To her astonishment, Emil Roth was there.

And he wasn’t alone.

She was awkwardly greeted by the sight of flesh. Way more of Emil Roth’s pale body than she had ever wanted to see and a pair of massive, gleaming breasts. Way too much of a skinny derrière. Emil’s flesh, a woman’s flesh—sweaty, writhing flesh—writhing until she turned the light on and they both stopped moving like deer suddenly blinded by headlights.

The woman screamed.

Emil Roth roared. “What the hell?”

Jane instantly turned the light off. “Sorry—sorry! Your door to the hallway was open. I was afraid that someone was hurting you.”

She heard the tinkle of the woman’s laughter. And then, in the darkness, she realized she knew who the woman was.

Scully Adair.

“I wasn’t hurting anyone, I swear!” Scully said. “But, please, don’t say anything! Please, don’t say anything to Mrs. Avery. I’ll wind up fired—”

Scully started to rise.

Jane lifted a hand to her. “I won’t say a word, I swear it. Please don’t get up on my account. I won’t tell Mrs. Avery a thing.”

“Hey, now, I own the place,” Emil said.

“Whatever!” Jane told them. “I will not say a word. It’s between you all. Forgive me. Sorry, I’m out of here. Pretend I was never here. Just do what you were doing, I mean, um, you just might want to lock your door.”

She flew back out of the room, shaking, slamming the door in her wake. The locks were automatic, she reminded herself. They’d been warned about that—step outside and it would catch behind you. For a moment, she leaned against the closed door. Visions stuck in her head that she prayed she could quickly clear.

She gave herself a mental shake.

If Emil Roth was fine, what was going on? Where the hell was Sloan? Where were Kelsey and Logan? She hurried to the stairway and gripped the banister tightly, looking behind and around her as she started down the stairs to the castle’s foyer. Still, she saw no one. The giant double front doors to the castle were ajar. She walked outside. A moon rode high, the air was still, and a low fog lay gentle on the ground. There was a night-light coming from Mr. Green’s cottage and a slightly lower light emitted from the guardhouse where Mrs. Avery was supposed to be sleeping. She wasn’t sure why, but she walked the distance around the grounds, on alert, ever ready to be surprised by someone lurking in the night or watching and waiting. But no one accosted her. Instead, she felt as if she was being beckoned toward the chapel. She wasn’t afraid of the dead. The dead had helped her many times. She made her way through the gate at the low stone wall that surrounded the chapel. She was afraid of the living. They were dangerous, in her mind.
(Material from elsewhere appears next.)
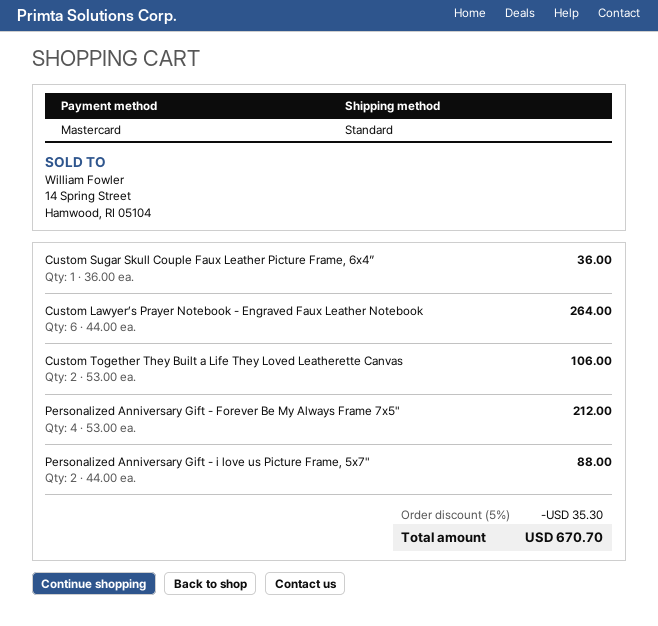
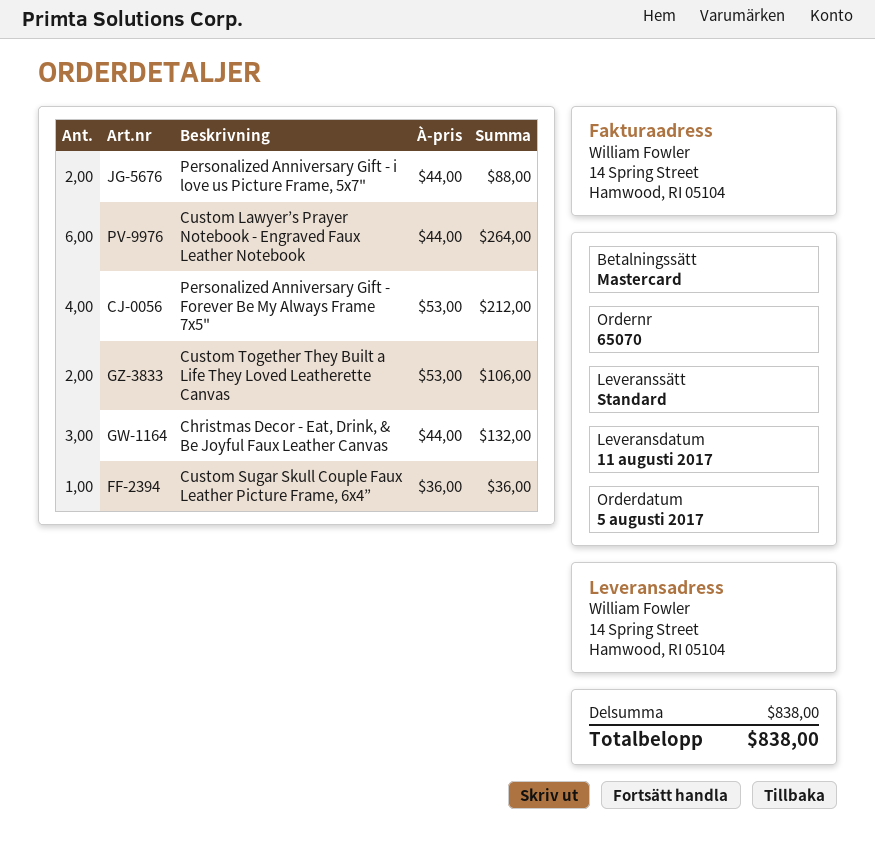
Christmas Decor - Eat, Drink, & Be Joyful Faux Leather Canvas: none -> 3 x 44.00 = 132.00
discount: 5% = 35.30 -> none
total: 670.70 -> 838.00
But no one jumped up or slunk around from a gravestone or a tomb.

She reached the chapel door and pushed it inward. Someone was sitting in a pew, looking at the altar.

He rose.

She looked at John McCawley, tragically killed in a hunting accident the eve of his wedding.

He looked at her a long moment. “You see me? You see me clearly?”

“I do,” she told him.

He seemed incredulous, then he smiled, and she saw that he had been a truly handsome young man with a grace about him. “Forgive me. I see people pointing into the woods and saying that they see me when I’m standing next to them. And the ghost hunters! Lord save us all. A twig snaps and they scream, ‘What was that, oh my God!’”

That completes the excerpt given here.